[EXERCISE REQUIREMENTS]
All lines below must be repeated exactly, with the pictures omitted.

Front-end code edit data:
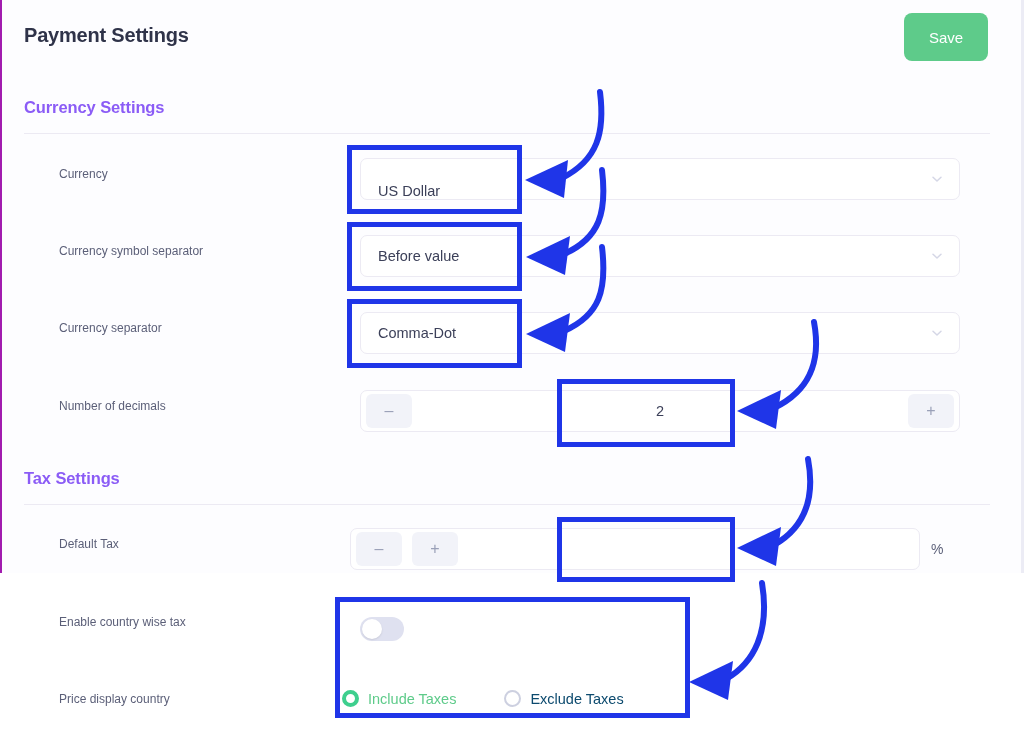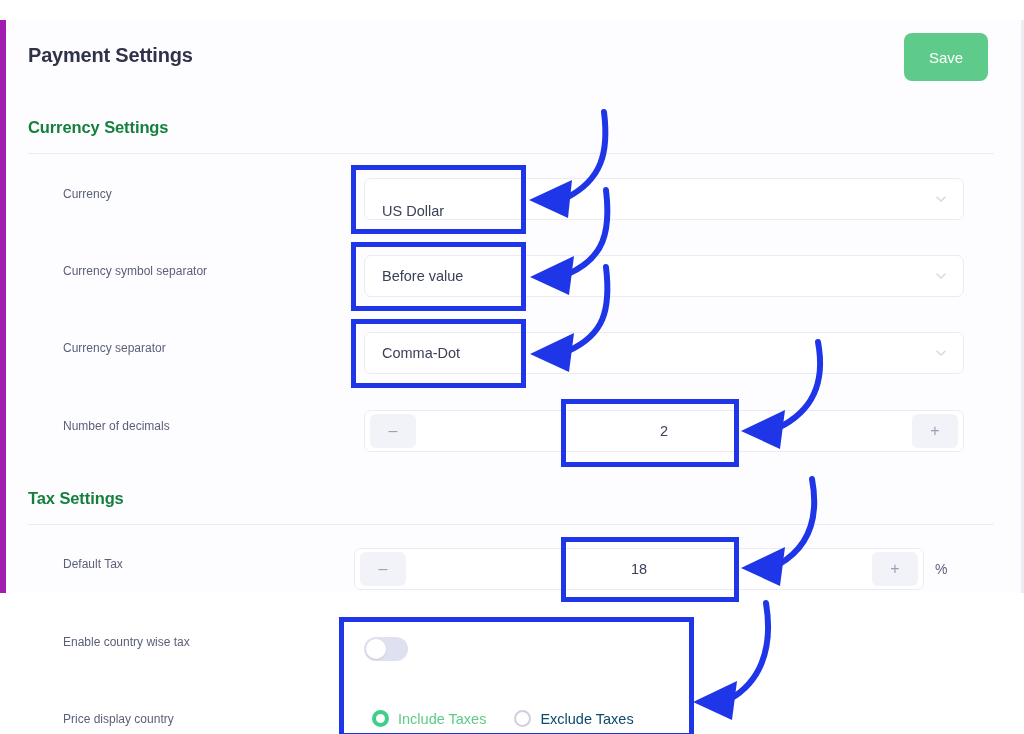--- a/index.html
+++ b/index.html
@@ -13,9 +13,8 @@
     position: relative;
     width: 1024px; height: 573px;
     background: #fdfdff;
-    border-left: 6px solid #a21caf;
+    border-left: 2px solid #a21caf;
     border-right: 3px solid #ececf5;
-    margin-top: 20px;
   }
 
   

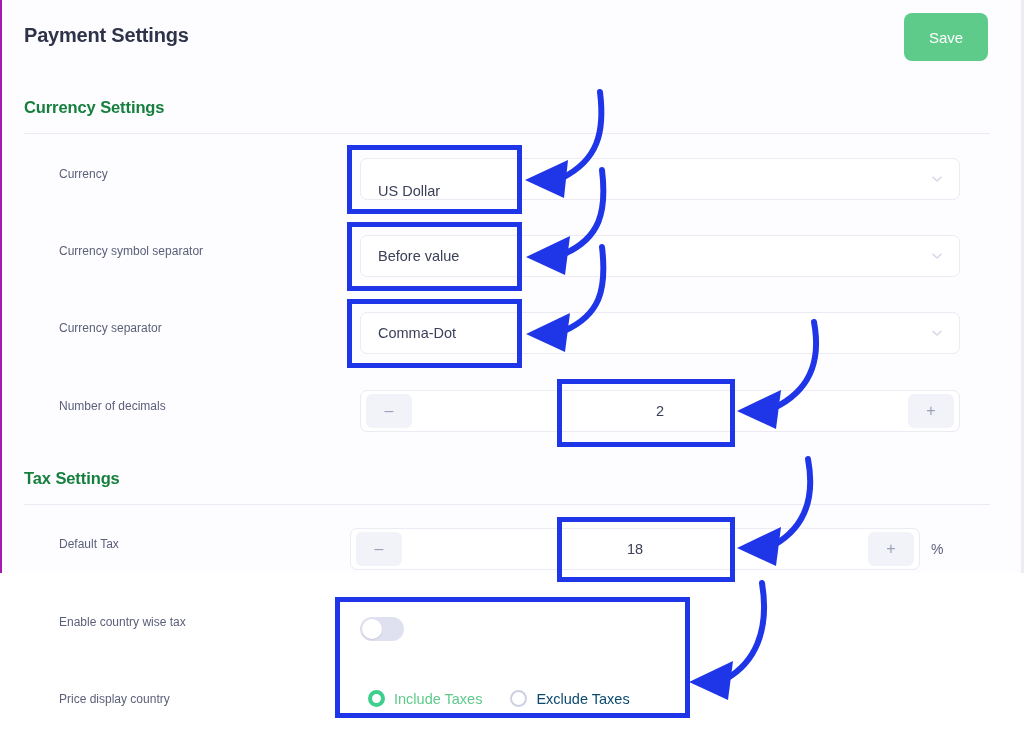--- a/index.html
+++ b/index.html
@@ -37,7 +37,7 @@
   
   .section-heading {
     position: absolute; left: 22px;
-    font-size: 16.5px; font-weight: bold; color: #15803d;
+    font-size: 16.5px; font-weight: bold; color: #8b5cf6;
     letter-spacing: -0.1px;
   }
   .divider {

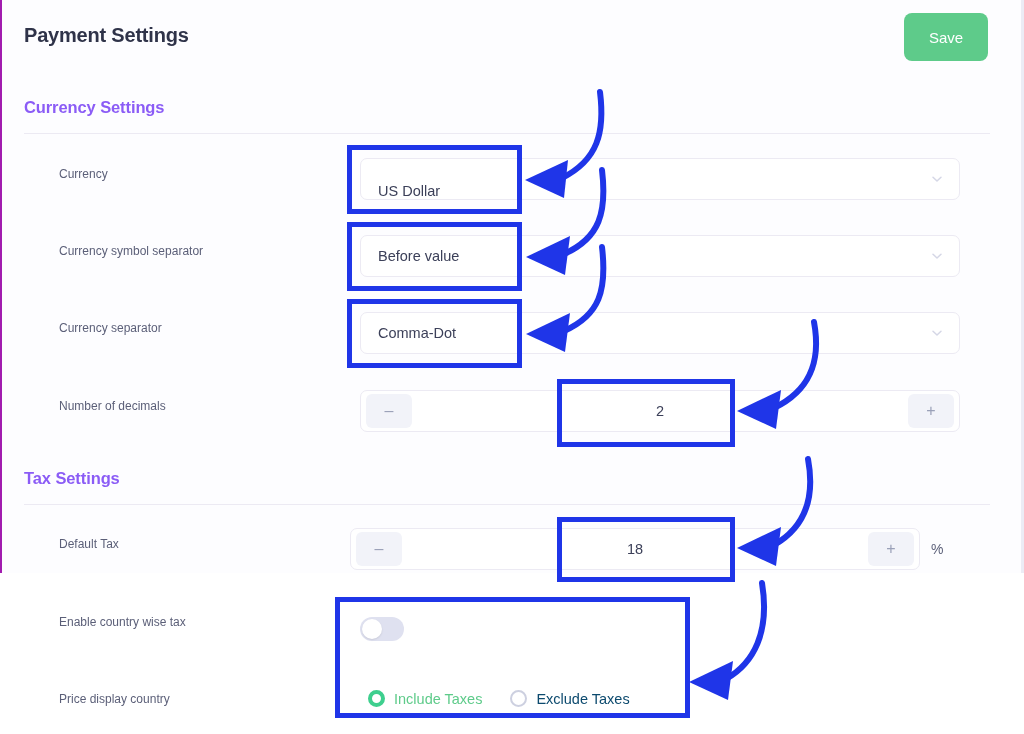--- a/index.html
+++ b/index.html
@@ -204,7 +204,6 @@
   <div class="field-label" style="top:537px;">Default Tax</div>
   <div class="stepper" style="left:348px; width:570px; top:528px;">
     <button class="stepper-btn">–</button>
-    <span class="stepper-value">18</span>
     <button class="stepper-btn">+</button>
   </div>
   <div class="stepper-suffix" style="left:929px; top:541px;">%</div>

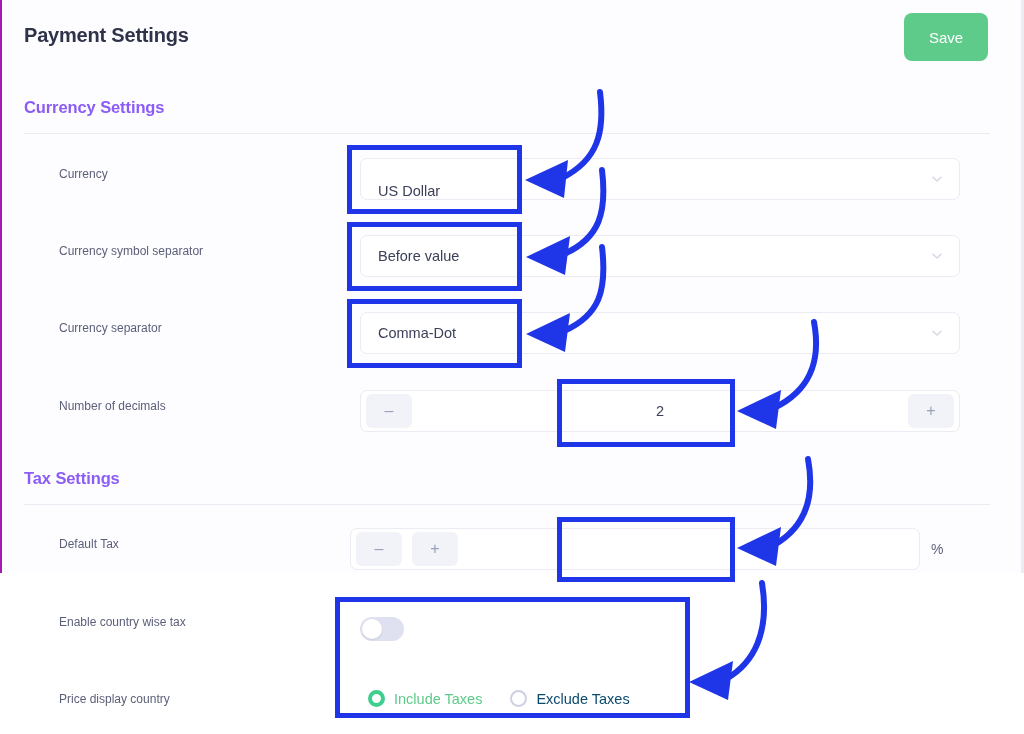--- a/index.html
+++ b/index.html
@@ -119,8 +119,8 @@
 
   
   .radio-group {
-    position: absolute; left: 366px;
-    display: flex; align-items: center; gap: 28px;
+    position: absolute; left: 340px;
+    display: flex; align-items: center; gap: 48px;
   }
   .radio-option {
     display: flex; align-items: center; gap: 9px;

[RESPONSE]
--- a/index.html
+++ b/index.html
@@ -13,9 +13,8 @@
     position: relative;
     width: 1024px; height: 573px;
     background: #fdfdff;
-    border-left: 6px solid #a21caf;
+    border-left: 2px solid #a21caf;
     border-right: 3px solid #ececf5;
-    margin-top: 20px;
   }
 
   

--- a/index.html
+++ b/index.html
@@ -37,7 +37,7 @@
   
   .section-heading {
     position: absolute; left: 22px;
-    font-size: 16.5px; font-weight: bold; color: #15803d;
+    font-size: 16.5px; font-weight: bold; color: #8b5cf6;
     letter-spacing: -0.1px;
   }
   .divider {

--- a/index.html
+++ b/index.html
@@ -204,7 +204,6 @@
   <div class="field-label" style="top:537px;">Default Tax</div>
   <div class="stepper" style="left:348px; width:570px; top:528px;">
     <button class="stepper-btn">–</button>
-    <span class="stepper-value">18</span>
     <button class="stepper-btn">+</button>
   </div>
   <div class="stepper-suffix" style="left:929px; top:541px;">%</div>

--- a/index.html
+++ b/index.html
@@ -119,8 +119,8 @@
 
   
   .radio-group {
-    position: absolute; left: 366px;
-    display: flex; align-items: center; gap: 28px;
+    position: absolute; left: 340px;
+    display: flex; align-items: center; gap: 48px;
   }
   .radio-option {
     display: flex; align-items: center; gap: 9px;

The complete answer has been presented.